Abstimmen, zählen und schweigen

Wer immer das Rennen um den SPÖ-Parteivorsitz für sich entscheiden wird, die Partei hat nur dann eine Chance, wenn sich danach alle klug verhalten.

von Renate Kromp © Bild: Ian Ehm/News

Drei Jahre lang begleitete der deutsche NDR den lauten Jungspund der SPD, Kevin Kühnert, filmte mit, wie dort innerparteilich die Strippen gezogen werden. Ob und wie aufmerksam man sich in der SPÖ die sechsteilige Polit-Doku, die daraus entstand, angesehen hat -zwei bemerkenswerte Szenen daraus sind bei den österreichischen Genossen jedenfalls nicht hängen geblieben: Kühnert lässt sich 2019 in jenem Moment filmen, in dem er mit seiner Juso-Kollegin Jessica Rosenthal jubelt, weil ein gewisser Olaf Scholz (gemeinsam mit Klara Geywitz) bei der Wahl für die SPD-Doppelspitze durchfällt. 2020 küren die deutschen Sozialdemokraten dann aber eben diesen Olaf Scholz zu ihrem Kanzlerkandidaten. Man sieht Kühnert hinter den Kulissen lästern. Doch es fällt kein Wort des öffentlichen Zweifels. Auch wenn nicht jeder mit dem eher farblosen damaligen Finanzminister einverstanden ist, man zieht an einem Strang und hält die Klappe. So kam es, dass Scholz, auch profitierend von der Schwäche der CDU, ins Kanzleramt einzog. Schwer vorstellbar, dass das in der SPÖ funktionieren würde. Ebenfalls 2020 ließ Pamela Rendi-Wagner bei einer Mitgliederbefragung über ihren Verbleib an der Parteispitze entscheiden. 42,7 Prozent der Mitglieder nahmen an der Abstimmung teil, 71,4 Prozent sprachen sich für sie aus -und sofort wurde im Nachhinein am Prozedere herumgemäkelt. An dieser Stelle war damals zu lesen: "Pamela Rendi-Wagner und ihre Parteifreundinnen und -freunde stehen mit diesem Votum nicht am Ende, sondern am Anfang eines langen Weges. Arbeiten müssen alle an sich." Man möge einen Berater-Ratschlag an den früheren SPÖ-Chef Alfred Gusenbauer aufgreifen -"Put him in a group" - und als Team agieren.

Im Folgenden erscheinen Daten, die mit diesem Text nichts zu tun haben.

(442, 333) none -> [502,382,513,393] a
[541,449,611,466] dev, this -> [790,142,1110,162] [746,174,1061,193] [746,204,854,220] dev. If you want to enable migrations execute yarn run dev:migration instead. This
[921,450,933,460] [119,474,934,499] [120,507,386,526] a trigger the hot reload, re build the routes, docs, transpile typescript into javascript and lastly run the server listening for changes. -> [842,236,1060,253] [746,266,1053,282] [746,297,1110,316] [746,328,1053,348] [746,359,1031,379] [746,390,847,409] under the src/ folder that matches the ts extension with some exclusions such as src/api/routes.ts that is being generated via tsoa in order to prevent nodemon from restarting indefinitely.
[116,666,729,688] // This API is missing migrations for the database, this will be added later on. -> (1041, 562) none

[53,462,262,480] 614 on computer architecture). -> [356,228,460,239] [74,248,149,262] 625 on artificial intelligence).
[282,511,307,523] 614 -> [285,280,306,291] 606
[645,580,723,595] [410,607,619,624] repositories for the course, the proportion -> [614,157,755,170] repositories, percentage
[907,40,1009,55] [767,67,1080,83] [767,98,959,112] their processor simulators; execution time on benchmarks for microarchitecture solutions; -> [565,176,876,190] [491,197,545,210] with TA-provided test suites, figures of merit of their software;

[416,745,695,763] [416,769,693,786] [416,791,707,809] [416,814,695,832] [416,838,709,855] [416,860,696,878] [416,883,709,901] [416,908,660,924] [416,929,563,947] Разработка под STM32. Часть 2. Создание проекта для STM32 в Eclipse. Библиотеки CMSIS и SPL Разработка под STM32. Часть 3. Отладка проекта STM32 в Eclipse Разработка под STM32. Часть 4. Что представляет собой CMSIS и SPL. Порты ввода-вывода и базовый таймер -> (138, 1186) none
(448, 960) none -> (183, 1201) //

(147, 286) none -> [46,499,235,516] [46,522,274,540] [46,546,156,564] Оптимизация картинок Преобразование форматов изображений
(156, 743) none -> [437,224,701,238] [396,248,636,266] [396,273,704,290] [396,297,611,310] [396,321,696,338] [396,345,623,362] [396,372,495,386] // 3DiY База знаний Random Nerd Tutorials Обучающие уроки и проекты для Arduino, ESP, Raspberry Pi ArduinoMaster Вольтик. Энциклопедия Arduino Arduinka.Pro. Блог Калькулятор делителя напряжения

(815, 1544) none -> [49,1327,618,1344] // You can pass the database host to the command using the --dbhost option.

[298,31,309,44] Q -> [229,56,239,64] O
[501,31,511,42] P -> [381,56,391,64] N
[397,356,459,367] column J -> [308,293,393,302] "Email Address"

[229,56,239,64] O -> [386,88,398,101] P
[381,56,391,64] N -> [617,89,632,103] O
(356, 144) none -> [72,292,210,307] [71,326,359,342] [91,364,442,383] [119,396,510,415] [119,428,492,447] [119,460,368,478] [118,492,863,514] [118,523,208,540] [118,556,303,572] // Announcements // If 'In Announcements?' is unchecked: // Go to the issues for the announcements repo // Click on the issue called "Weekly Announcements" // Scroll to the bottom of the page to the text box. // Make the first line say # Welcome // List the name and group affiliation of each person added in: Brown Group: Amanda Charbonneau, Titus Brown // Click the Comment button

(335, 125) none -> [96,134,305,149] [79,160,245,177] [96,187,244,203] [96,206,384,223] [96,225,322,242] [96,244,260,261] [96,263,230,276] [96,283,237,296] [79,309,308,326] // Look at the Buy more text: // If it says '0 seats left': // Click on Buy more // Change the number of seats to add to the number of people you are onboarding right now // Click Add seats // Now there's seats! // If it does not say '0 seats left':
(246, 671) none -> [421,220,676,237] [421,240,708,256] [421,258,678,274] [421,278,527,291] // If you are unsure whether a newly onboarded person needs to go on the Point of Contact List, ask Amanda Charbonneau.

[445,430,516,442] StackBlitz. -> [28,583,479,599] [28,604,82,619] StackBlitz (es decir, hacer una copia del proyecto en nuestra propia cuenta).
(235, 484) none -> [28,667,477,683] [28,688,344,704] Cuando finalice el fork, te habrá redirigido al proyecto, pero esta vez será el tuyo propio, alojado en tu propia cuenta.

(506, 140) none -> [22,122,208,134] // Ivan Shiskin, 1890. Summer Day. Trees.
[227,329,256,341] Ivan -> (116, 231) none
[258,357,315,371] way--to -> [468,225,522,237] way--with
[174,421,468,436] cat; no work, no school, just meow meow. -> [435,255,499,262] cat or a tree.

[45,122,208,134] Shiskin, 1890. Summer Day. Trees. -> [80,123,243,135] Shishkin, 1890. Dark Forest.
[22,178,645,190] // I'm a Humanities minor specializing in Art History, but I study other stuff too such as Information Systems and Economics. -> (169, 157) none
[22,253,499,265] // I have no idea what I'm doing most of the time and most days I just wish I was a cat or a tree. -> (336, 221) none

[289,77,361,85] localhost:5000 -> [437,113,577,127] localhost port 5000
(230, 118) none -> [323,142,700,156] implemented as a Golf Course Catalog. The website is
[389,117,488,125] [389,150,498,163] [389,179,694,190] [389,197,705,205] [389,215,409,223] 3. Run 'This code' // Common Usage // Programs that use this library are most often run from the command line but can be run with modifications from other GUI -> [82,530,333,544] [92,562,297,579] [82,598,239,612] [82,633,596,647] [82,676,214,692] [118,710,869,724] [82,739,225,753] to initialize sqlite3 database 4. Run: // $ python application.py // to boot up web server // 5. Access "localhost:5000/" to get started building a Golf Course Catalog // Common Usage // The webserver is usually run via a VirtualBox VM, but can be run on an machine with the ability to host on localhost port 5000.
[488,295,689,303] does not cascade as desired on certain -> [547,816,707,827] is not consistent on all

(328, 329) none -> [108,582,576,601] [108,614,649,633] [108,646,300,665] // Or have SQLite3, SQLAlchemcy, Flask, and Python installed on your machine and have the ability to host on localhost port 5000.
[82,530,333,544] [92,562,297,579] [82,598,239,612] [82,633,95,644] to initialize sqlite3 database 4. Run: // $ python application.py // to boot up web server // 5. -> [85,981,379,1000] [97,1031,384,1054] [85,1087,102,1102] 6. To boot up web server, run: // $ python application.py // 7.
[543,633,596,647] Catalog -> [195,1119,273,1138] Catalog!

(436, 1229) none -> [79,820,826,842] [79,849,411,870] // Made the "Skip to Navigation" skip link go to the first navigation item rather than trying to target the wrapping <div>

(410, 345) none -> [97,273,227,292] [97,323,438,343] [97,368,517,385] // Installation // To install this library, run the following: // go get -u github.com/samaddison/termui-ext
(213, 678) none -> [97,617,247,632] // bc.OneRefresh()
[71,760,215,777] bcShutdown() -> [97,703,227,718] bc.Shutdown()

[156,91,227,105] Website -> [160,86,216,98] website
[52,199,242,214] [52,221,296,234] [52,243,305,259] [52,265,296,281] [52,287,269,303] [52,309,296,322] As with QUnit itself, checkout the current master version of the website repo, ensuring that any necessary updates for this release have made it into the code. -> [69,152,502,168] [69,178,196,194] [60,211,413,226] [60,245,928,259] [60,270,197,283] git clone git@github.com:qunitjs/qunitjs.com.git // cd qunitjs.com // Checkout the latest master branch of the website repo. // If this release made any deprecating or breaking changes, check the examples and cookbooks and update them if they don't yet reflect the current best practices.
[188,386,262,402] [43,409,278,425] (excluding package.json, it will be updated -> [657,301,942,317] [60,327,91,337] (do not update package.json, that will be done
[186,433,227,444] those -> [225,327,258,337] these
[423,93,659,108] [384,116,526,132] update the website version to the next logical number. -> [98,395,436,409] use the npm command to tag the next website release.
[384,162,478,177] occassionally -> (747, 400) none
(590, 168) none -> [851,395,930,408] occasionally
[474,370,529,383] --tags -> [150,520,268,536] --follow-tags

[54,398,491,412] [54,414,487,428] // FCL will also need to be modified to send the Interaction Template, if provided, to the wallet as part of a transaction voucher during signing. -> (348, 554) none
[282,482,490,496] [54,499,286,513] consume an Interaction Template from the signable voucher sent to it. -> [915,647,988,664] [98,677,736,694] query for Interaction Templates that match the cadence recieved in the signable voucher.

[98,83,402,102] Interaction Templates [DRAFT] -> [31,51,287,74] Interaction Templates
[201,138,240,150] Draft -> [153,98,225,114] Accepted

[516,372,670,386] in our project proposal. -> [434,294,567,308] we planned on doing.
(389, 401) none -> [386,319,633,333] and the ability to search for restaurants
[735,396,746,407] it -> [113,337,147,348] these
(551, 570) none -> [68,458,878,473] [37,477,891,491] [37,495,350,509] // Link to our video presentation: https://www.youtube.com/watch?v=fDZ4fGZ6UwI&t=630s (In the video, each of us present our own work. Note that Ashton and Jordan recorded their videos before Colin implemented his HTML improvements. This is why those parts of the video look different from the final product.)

»Was wäre für die SPÖ erreichbar, würde sie gemeinsam ihre Stärken ausspielen«

Blickt man heute auf die drei Bewerbungen für den Parteivorsitz, wird sichtbar, welche Bandbreite die SPÖ abdecken könnte. Rendi-Wagner, Hans Peter Doskozil und Andreas Babler stehen für sehr verschiedene Auffassungen sozialdemokratischer Politik und doch auf einem gemeinsamen Boden. Bruno Kreisky sprach eine Einladung an die Wählerinnen und Wähler aus: "Ein Stück des Weges gemeinsam gehen." Was wäre für die SPÖ an Zuspruch erreichbar, würde sie gemeinsam ihre unterschiedlichen Stärken ausspielen? Stattdessen verlief der rote Weg vom internen Geplänkel, über offensives Hacklschmeißen (in beide Richtungen) bis zur nun anstehenden Entscheidung, wobei das Misstrauen so groß ist, dass Begleitung durch einen Notar beschlossen wurde.

Sehr wichtig nimmt man im SPÖ-internen Wahlkampf, wie es die Amtsinhaberin und ihre Herausforderer mit der FPÖ halten. Wer punkten will, geht öffentlich auf Distanz zu den Blauen und noch größerer Distanz zu deren Parteichef Herbert Kickl. Wenn die SPÖ und ihre Mitglieder diesen als Kanzler verhindern wollen, sollten sie persönliche Animositäten hintan-und genau eine Überlegung anstellen: Wer kann bei der Nationalratswahl die meisten Stimmen erreichen und die FPÖ, die derzeit in den Umfragen vorne liegt, noch abfangen? Und: Wer immer das ist, sollte auf anschließende Triumphposen verzichten und die anderen Lager in der Partei klug in sein oder ihr Team einbinden. Klingt einfach? Nicht in der (heutigen) SPÖ.